Curioso também é o túmulo dos quatro bustos (um sumiu), feito de mármore, representando quatro irmãos. O homem, de semblante contrito, com as mãos cruzadas no peito. As mulheres, de cabelos cobertos por véu, choram segurando lenços.
Santo Amaro, localizado na Rua do Pombal, é o maior cemitério público do Recife. Foi desenhado pelo engenheiro francês Louis-Léger Vauthier (1815-1901) e executado pelo engenheiro pernambucano Mamede Ferreira (1820-1865). “É um projeto francês dimensionado para o lugar”, explica José Luiz. O zoneamento, diz ele, une barões e plebeus nas mesmas quadras.
Os túmulos conjugados, para os mortos de famílias menos abastadas, parecem vilas de casas simples. No passado, todos seguiam um padrão, com acabamento triangular na parte de cima e uma cruz desenhada. Muitos estão reformados, mas o conceito permanece.
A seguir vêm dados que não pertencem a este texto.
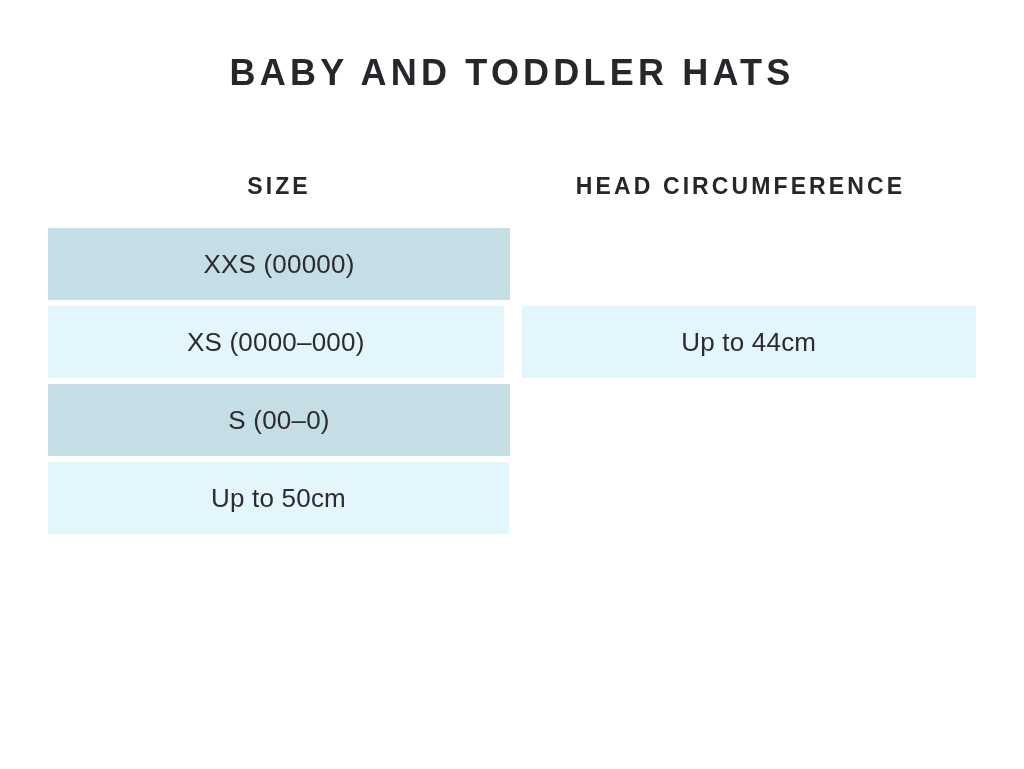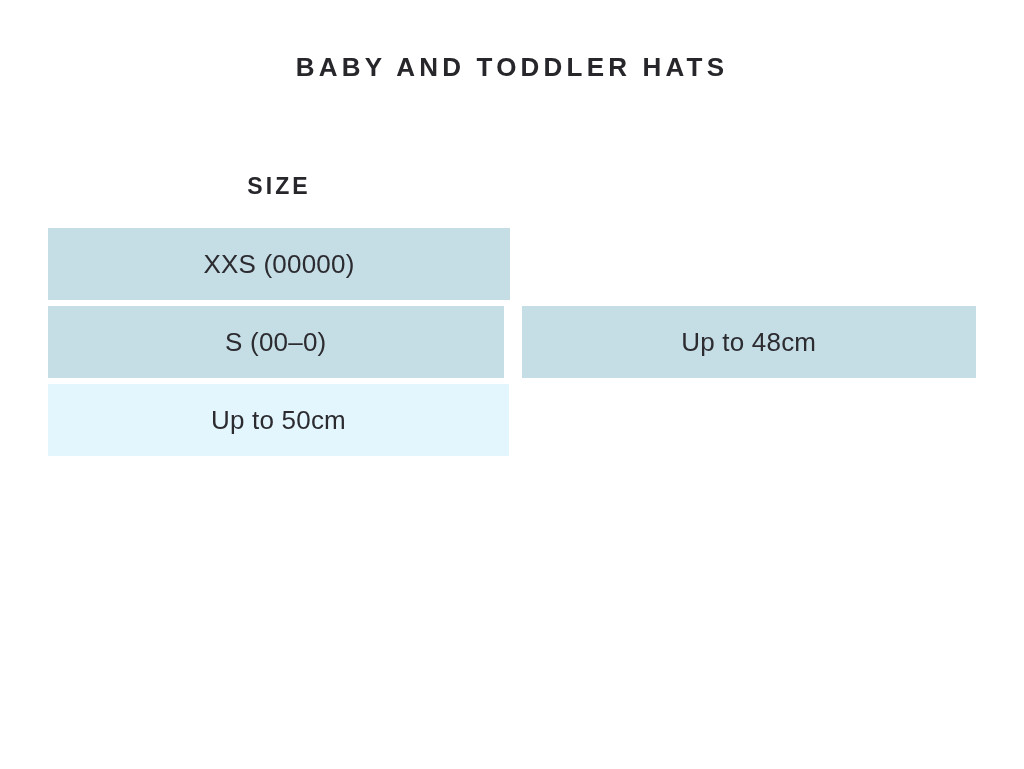--- a/index.html
+++ b/index.html
@@ -29,7 +29,7 @@
     left: 0;
     width: 1024px;
     text-align: center;
-    font-size: 26px;
+    font-size: 36px;
     font-weight: 700;
     letter-spacing: 4.2px;
     color: #26262b;

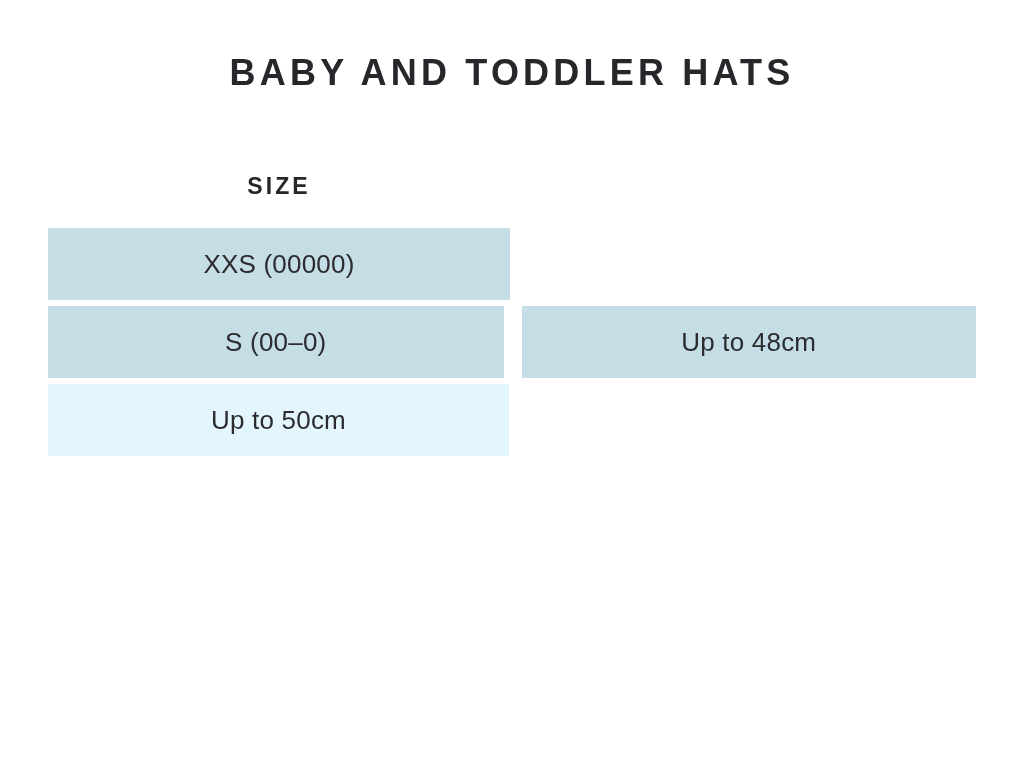--- a/index.html
+++ b/index.html
@@ -99,6 +99,7 @@
 
   <div class="header-row">
     <div class="header-cell col-size">SIZE</div>
+    <div class="header-cell col-circ">HEAD CIRCUMFERENCE</div>
   </div>
 
   <div class="size-table">

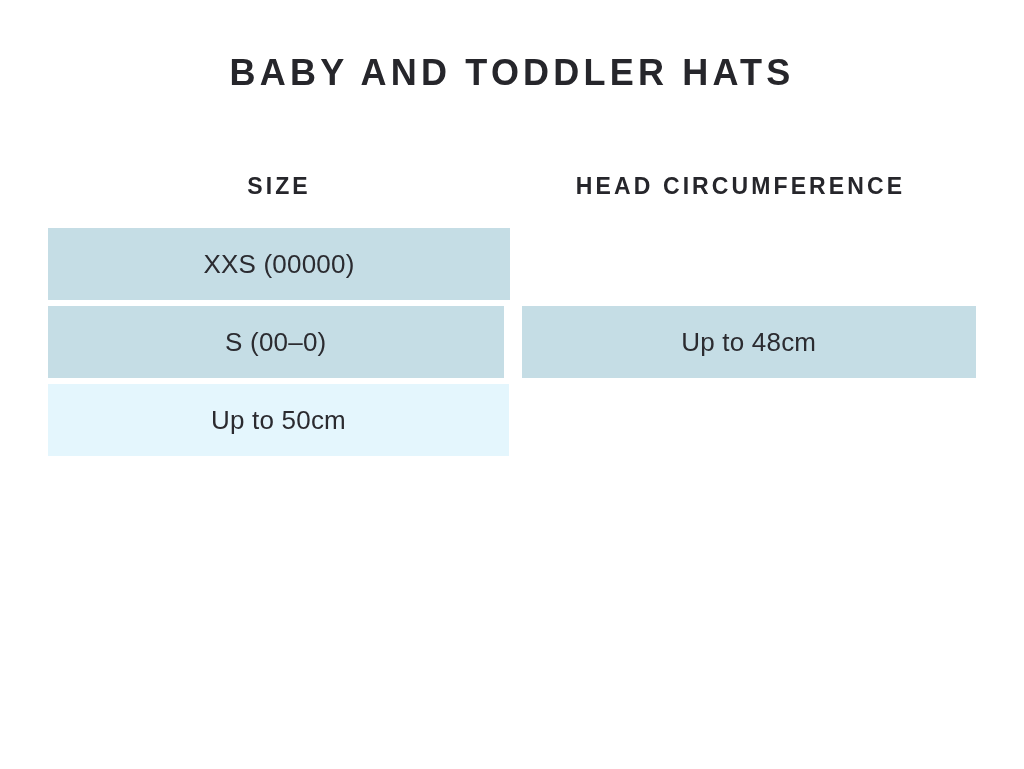--- a/index.html
+++ b/index.html
@@ -108,6 +108,10 @@
       <div class="cell col-size">XXS (00000)</div>
     </div>
 
+    <div class="table-row tone-light">
+      <div class="cell col-size">XS (0000–000)</div>
+      <div class="cell col-circ">Up to 44cm</div>
+    </div>
 
     <div class="table-row tone-dark">
       <div class="cell col-size">S (00–0)</div>

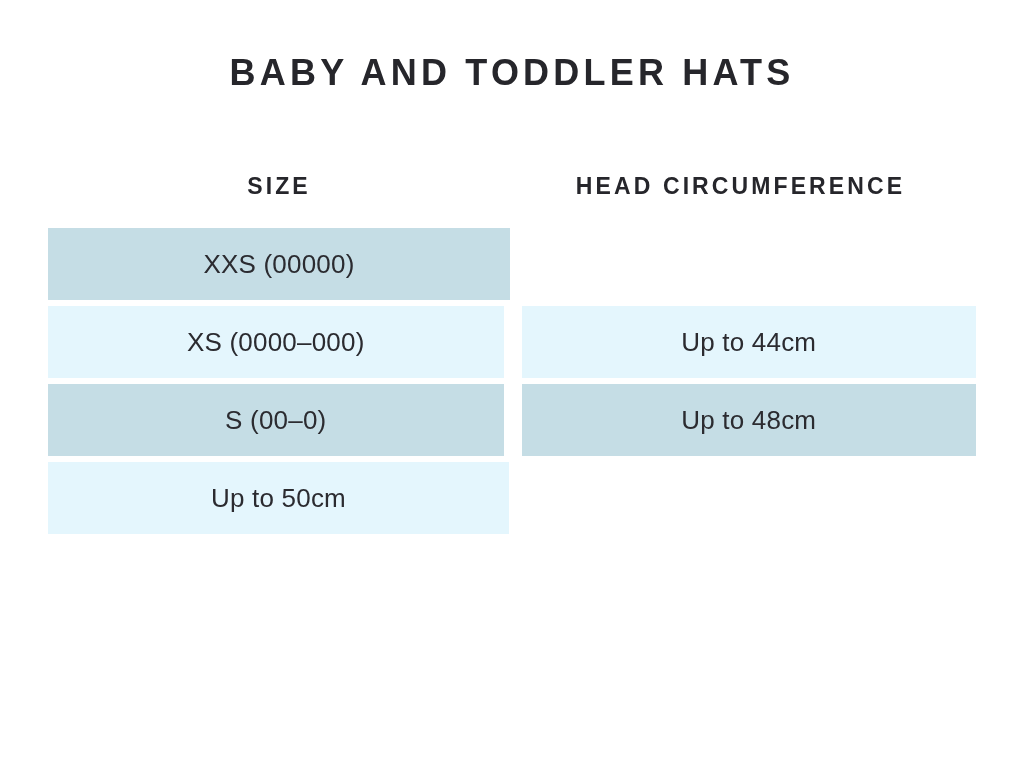--- a/index.html
+++ b/index.html
@@ -115,7 +115,6 @@
 
     <div class="table-row tone-dark">
       <div class="cell col-size">S (00–0)</div>
-      <div class="cell col-circ">Up to 48cm</div>
     </div>
 
     <div class="table-row tone-light">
O Cemitério do Senhor Bom Jesus da Redenção – Santo Amaro para os íntimos – ocupa uma área de 145 mil metros quadrados de área, com 20.520 túmulos e 9.008 ossuários. Por mês, recebe 18 mil visitantes. A igreja gótica, no meio do terreno, foi criada por Mamede Ferreira. Aproveite que segunda-feira (2) é Dia de Finados e organize o passeio. Pode ser feito até à noite. O portão fica aberto e a segurança foi reforçada com mais iluminação e câmeras de monitoramento.